Его качает, его даже поташнивает. Отец… Нет, тут что-то не так. Ведь его отец летчик. Он разбился. Испытывал новый самолет, потом небо стало красным, как кровь, потом был взрыв… А тут стоит рыхлый человек с волосатыми руками и мясистым круглым лицом. Отец…

— Впрочем, — говорит Авдеев, — это сентиментальности. Наши с твоей мамой дороги давно разошлись, ты уже взрослый и сможешь понять. К тому же сейчас все проще. Я видел ее с полгода, издалека… Она, кажется, хотела подарить тебе братца, это так?

— Так, — потрясенно отвечает Сережа. — А деньги вы возьмите. — Он протягивает десятки, полученные на почте.

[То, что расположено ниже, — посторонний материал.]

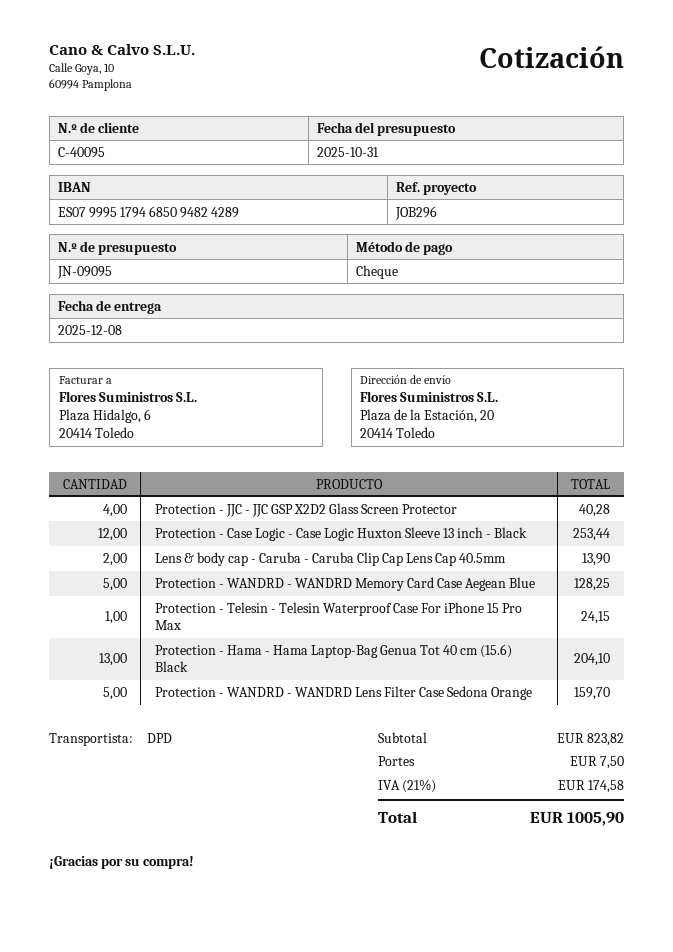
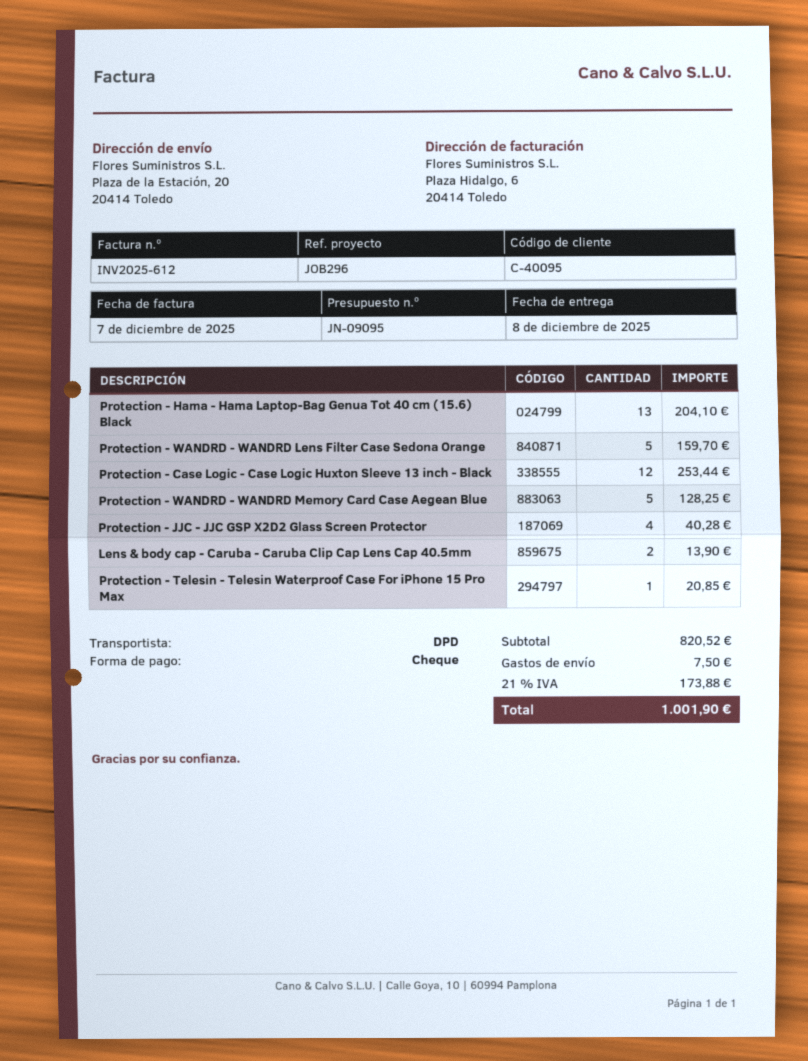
Protection - Telesin - Telesin Waterproof Case For iPhone 15 Pro Max: 1 for 24.15 -> 1 for 20.85
subtotal: 823.82 -> 820.52
tax: 21% = 174.58 -> 21% = 173.88
total: 1005.90 -> 1001.90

— Понимаю, — говорит, улыбаясь, Авдеев, — времена меняются. Ну что ж, это к лучшему. Но деньги ты отдай маме. Это мое обязательство. У нас ведь и уговор такой был, что я тебя не увижу, этого требовала Аня, ничего не попишешь.

У Сережи кружится голова. Ужасно просто кружится.

— Берите, — говорит он, сует Авдееву деньги и поворачивается.

Он идет со двора и на полдороге останавливается. Нет, все-таки этого не может быть. Он возвращается к Авдееву.

— А вы не летчик? — говорит он с надеждой.

— Нет, инженер, — отвечает Авдеев, — на самолетах и в отпуск не летаю, боюсь!

Сережа поворачивается. Это все. Это конец.

Он идет к воротам.

— Передай привет маме! — говорит вслед Авдеев.

— Ее нет, — отвечает Сережа и резко оборачивается. Он видит толстое лицо Авдеева, губы, расплывшиеся в улыбке, стальные, цепкие, неулыбающиеся глаза. — Она умерла…

Сережа не думает, что говорит, это для него не новость. Для него новость этот отец. Как грохот пушки над самым ухом. Отец! Отец! Его отец, и Сережа не знает, как ему быть, куда ему деваться с этим отцом.

Лицо Авдеева разглаживается, от носа к краешкам губ прорезаются глубокие морщины. Потом Авдеев говорит. Что-то там говорит. До Сережи не сразу доходит смысл слов. Он кивал согласно. Но память возвращает гладкие слова, зацепившиеся за что-то. Как он сказал? Жива ли бабушка, мамина мама? Да, да, жива. Сережа понимает смысл этих слов, теперь понимает.

— Не страдайте, — говорит он. — К вам не прибегу.

— Сережа! — восклицает Авдеев. — Как ты можешь! Я всегда буду помогать тебе, давай пойдем к вам, теперь же, немедленно, я сделаю все, что надо, обстоятельства переменились, но жизнь сложна, Сережа, судить людей нетрудно, важно их понять…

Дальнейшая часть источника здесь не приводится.